Além disso, o modelo de remuneração é visto como injusto: não há pagamento por quilo coletado, como ocorre em municípios como Campinas, o que dificulta a sobrevivência das cooperativas com os valores atuais dos recicláveis. “No fim do mês, todo mundo fecha no vermelho”, diz Josimeire. Segundo ela, o material coletado não cobre os custos operacionais e, muitas vezes, as cooperativas ainda enfrentam ações trabalhistas por não conseguirem pagar o mínimo necessário.
A falta de valorização também se reflete nas relações com a iniciativa privada. As gestoras denunciam que empresas raramente negociam diretamente com as cooperativas, preferindo intermediários, como startups, o que reduz drasticamente os ganhos dos catadores. “O PET que sai da empresa a R$10 chega aqui a R$3. Já passou por tantas mãos que a gente só recebe a sobra”, afirmam.

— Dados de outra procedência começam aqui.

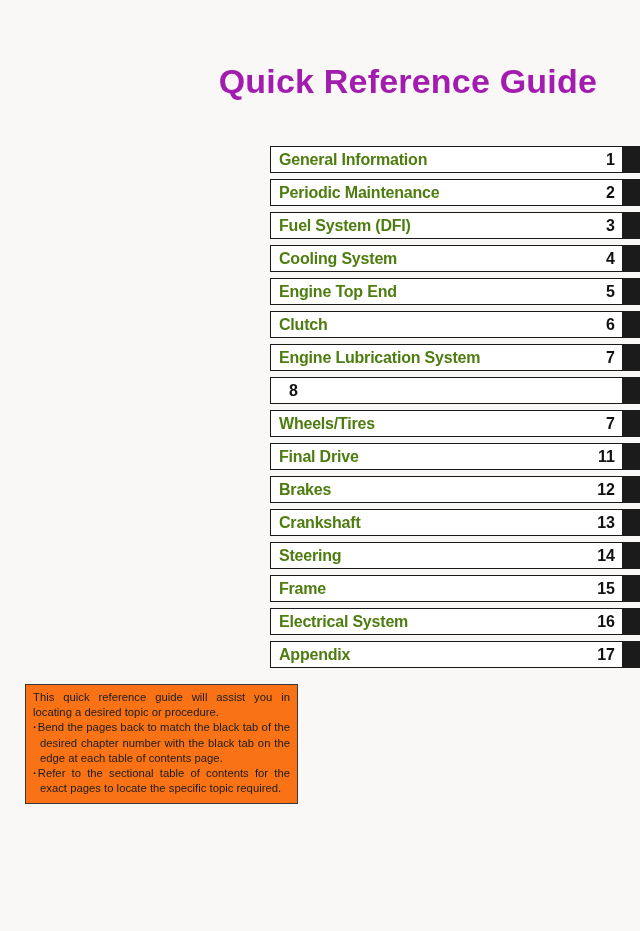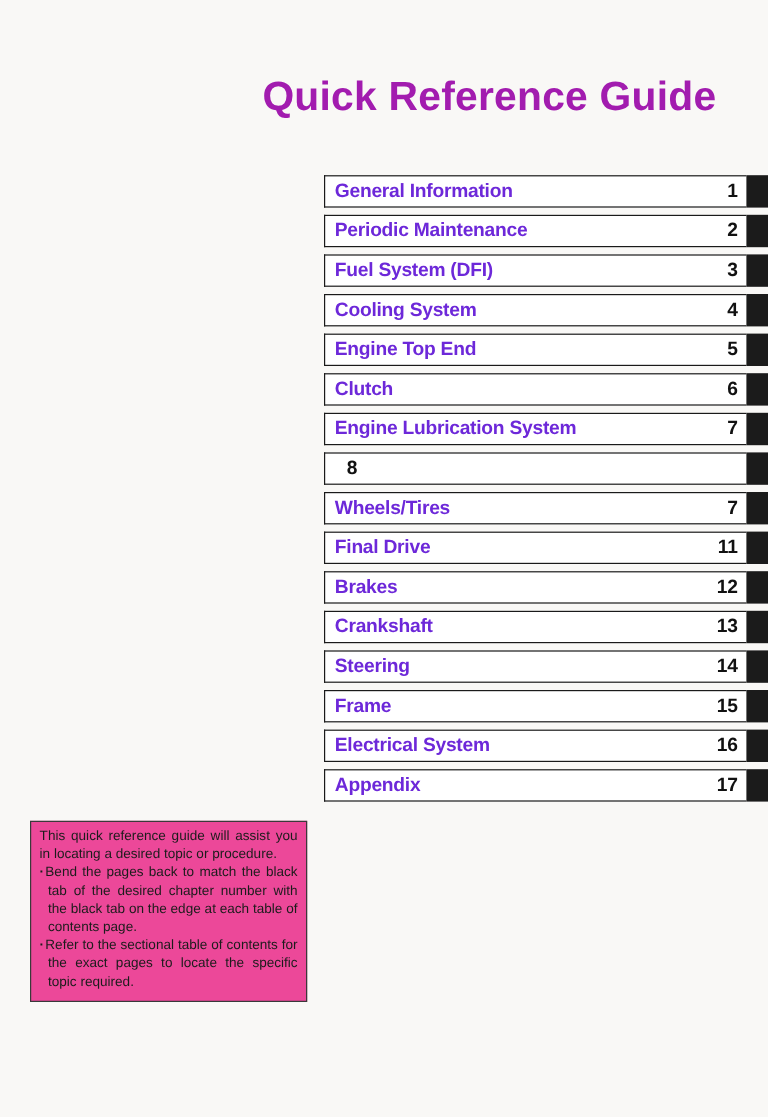--- a/index.html
+++ b/index.html
@@ -56,44 +56,44 @@
     padding: 0 7px 0 8px;
     box-sizing: border-box;
     min-width: 0;
   }
   .chapter-name {
     font-size: 16px;
     font-weight: bold;
     letter-spacing: -0.2px;
     white-space: nowrap;
     line-height: 1;
-    color: #6d28d9;
+    color: #4d7c0f;
   }
   .chapter-number {
     font-size: 16px;
     font-weight: bold;
     line-height: 1;
     color: #111111;
     padding-left: 10px;
   }
   .chapter-tab {
     flex: 0 0 18px;
     width: 18px;
     background: #1b1b1b;
   }
 
   
   .note-box {
     position: absolute;
     left: 25px;
     top: 684px;
-    width: 231px;
+    width: 273px;
     box-sizing: border-box;
     border: 1.3px solid #3a3a3a;
-    background: #ec4899;
+    background: #f97316;
     padding: 5px 7px 7px 7px;
   }
   .note-para {
     font-size: 11.3px;
     line-height: 15.2px;
     text-align: justify;
     text-justify: inter-word;
     color: #1c1c1c;
     margin: 0;
   }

Trabalho que transforma vidas, mas que ainda enfrenta preconceito
Marlene Aparecida, catadora da Recifavela há cerca de 12 anos, conta que encontrou na cooperativa a primeira oportunidade após um momento difícil da vida: o falecimento da mãe e a falta de emprego. “Aqui se abriram portas para mim. Foi o meu primeiro lugar de trabalho”.
Ela já passou por praticamente todos os setores da cooperativa: triagem, coleta e organização dos materiais. No entanto, relata que o reconhecimento ainda é parcial. Apesar de avanços, como o aumento da consciência ambiental por parte da sociedade, o preconceito persiste: “No começo, minha própria irmã não separava lixo. Depois que viu o meu trabalho, mudou. Hoje ela separa e até convenceu os vizinhos”.
Um dos principais desafios, segundo Aparecida, é a falta de conscientização da população sobre a separação adequada do lixo. “Vem de tudo misturado: fralda, fezes de animal, até cachorro morto. Outro dia, uma colega se cortou com um espeto de churrasco.” Ela defende campanhas públicas de educação ambiental, feitas pelo poder público, e lamenta que, em mais de uma década de trabalho, nunca tenha visto uma campanha oficial chegar à sua comunidade.
Apesar de tudo, Aparecida não desanima. “Eu tenho orgulho de ser catadora. Estou construindo minha casa, meu amigo comprou uma moto… É o nosso esforço, é cuidar do planeta. É uma boa causa.” Ela completa, emocionada: “É pra me chamar de catadora, eu até gosto. Porque, antigamente, não era bem vista essa profissão, né? Agora eu tenho até orgulho também.”